§ **Task prompt**
Using the data below, gather each line that includes the word "border".

§ **Data for analysis**

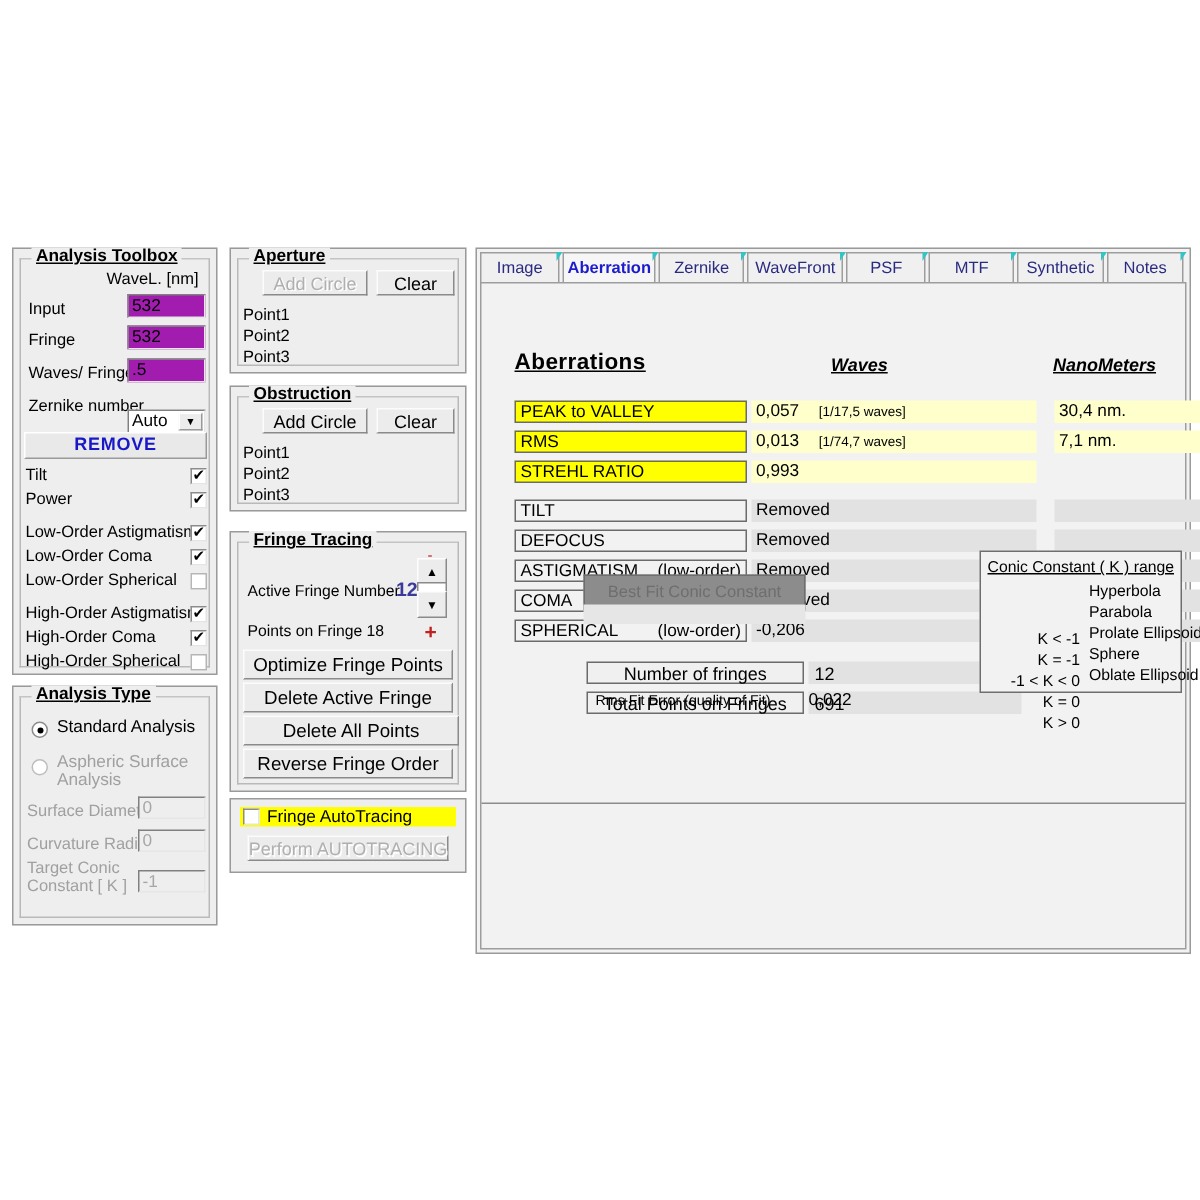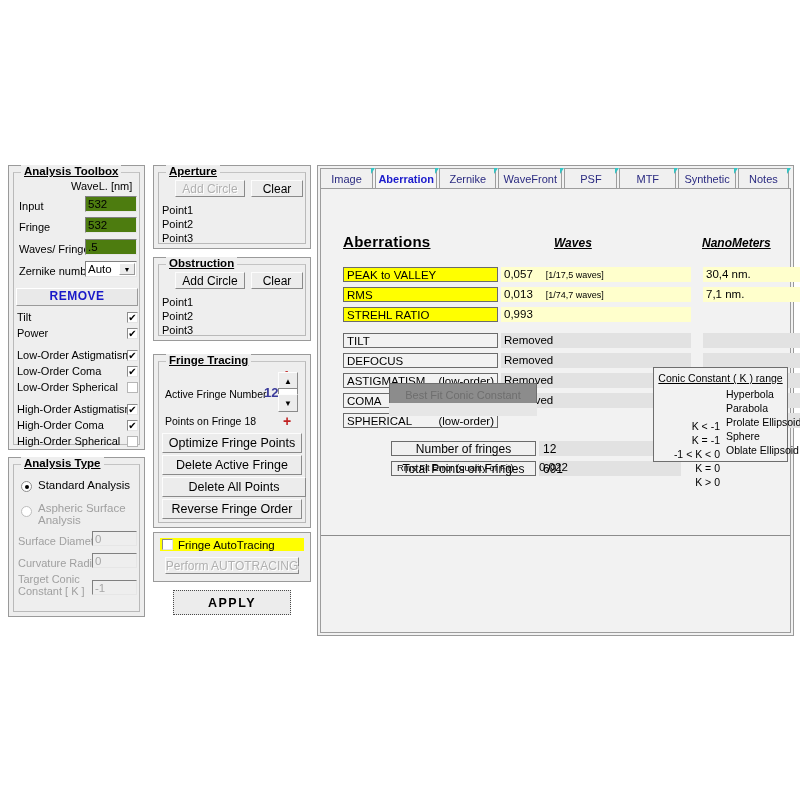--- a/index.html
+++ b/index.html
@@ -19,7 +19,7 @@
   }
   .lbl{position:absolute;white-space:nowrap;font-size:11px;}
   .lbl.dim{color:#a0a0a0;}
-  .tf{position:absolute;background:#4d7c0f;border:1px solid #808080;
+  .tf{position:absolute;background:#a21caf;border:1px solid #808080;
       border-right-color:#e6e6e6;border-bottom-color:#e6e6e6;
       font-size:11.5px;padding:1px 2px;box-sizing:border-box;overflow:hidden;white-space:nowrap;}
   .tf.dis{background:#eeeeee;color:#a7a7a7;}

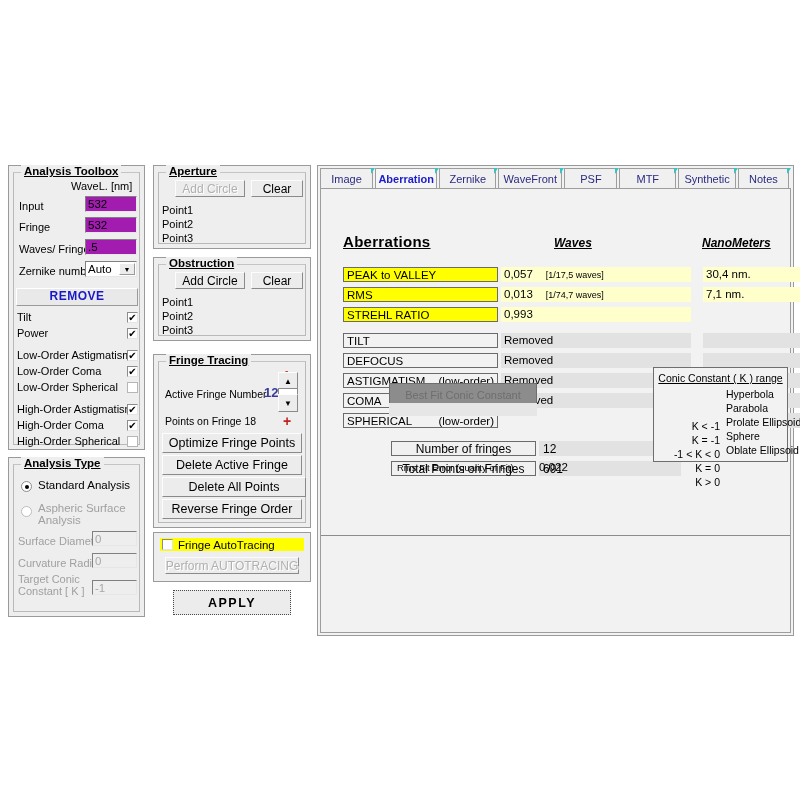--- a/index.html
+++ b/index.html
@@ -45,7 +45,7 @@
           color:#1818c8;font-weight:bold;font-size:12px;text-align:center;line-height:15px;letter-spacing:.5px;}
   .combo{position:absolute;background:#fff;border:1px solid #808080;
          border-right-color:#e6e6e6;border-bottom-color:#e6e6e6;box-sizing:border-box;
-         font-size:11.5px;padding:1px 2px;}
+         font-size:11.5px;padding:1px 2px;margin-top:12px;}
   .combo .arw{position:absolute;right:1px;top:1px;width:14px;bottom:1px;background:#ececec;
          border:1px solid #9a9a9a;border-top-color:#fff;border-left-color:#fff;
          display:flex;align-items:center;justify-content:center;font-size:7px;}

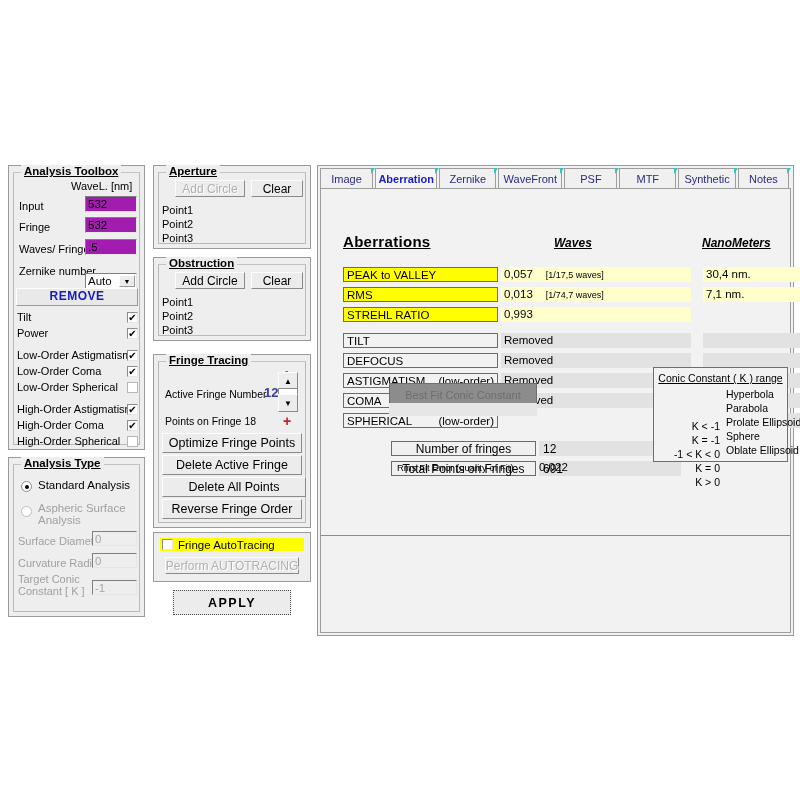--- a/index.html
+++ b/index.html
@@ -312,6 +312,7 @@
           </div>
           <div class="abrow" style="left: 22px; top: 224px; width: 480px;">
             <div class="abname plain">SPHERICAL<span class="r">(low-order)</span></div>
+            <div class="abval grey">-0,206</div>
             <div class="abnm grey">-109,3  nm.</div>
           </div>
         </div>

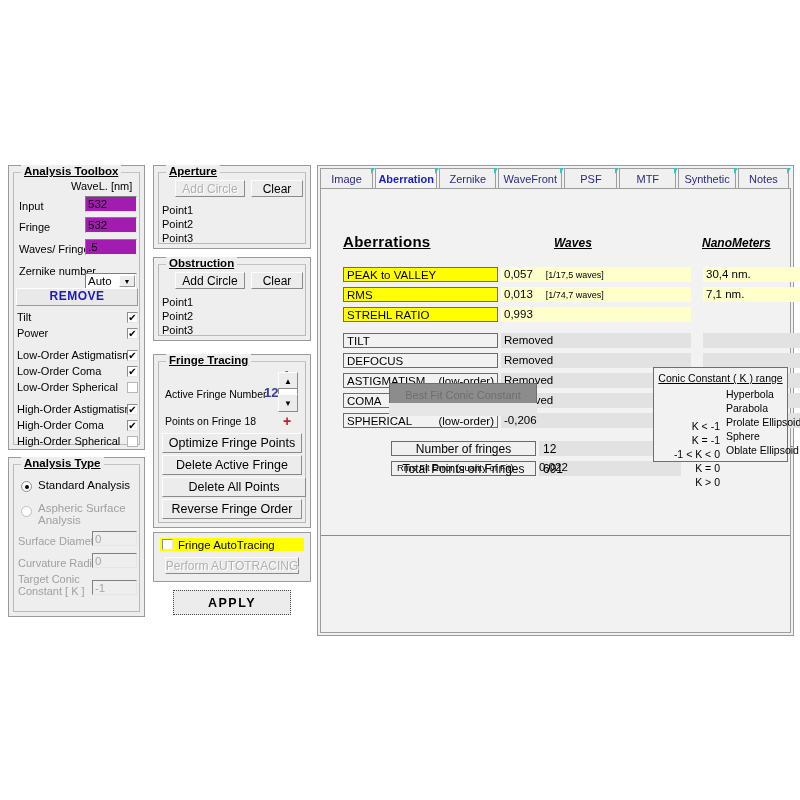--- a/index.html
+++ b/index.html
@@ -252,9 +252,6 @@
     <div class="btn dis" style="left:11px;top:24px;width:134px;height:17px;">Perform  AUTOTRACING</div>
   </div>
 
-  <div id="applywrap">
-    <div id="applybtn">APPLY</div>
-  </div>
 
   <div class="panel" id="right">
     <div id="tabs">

§ **Finished task**
-  .tf{position:absolute;background:#4d7c0f;border:1px solid #808080;
+  .tf{position:absolute;background:#a21caf;border:1px solid #808080;
       border-right-color:#e6e6e6;border-bottom-color:#e6e6e6;
       font-size:11.5px;padding:1px 2px;box-sizing:border-box;overflow:hidden;white-space:nowrap;}
   .combo{position:absolute;background:#fff;border:1px solid #808080;
          border-right-color:#e6e6e6;border-bottom-color:#e6e6e6;box-sizing:border-box;
          border:1px solid #9a9a9a;border-top-color:#fff;border-left-color:#fff;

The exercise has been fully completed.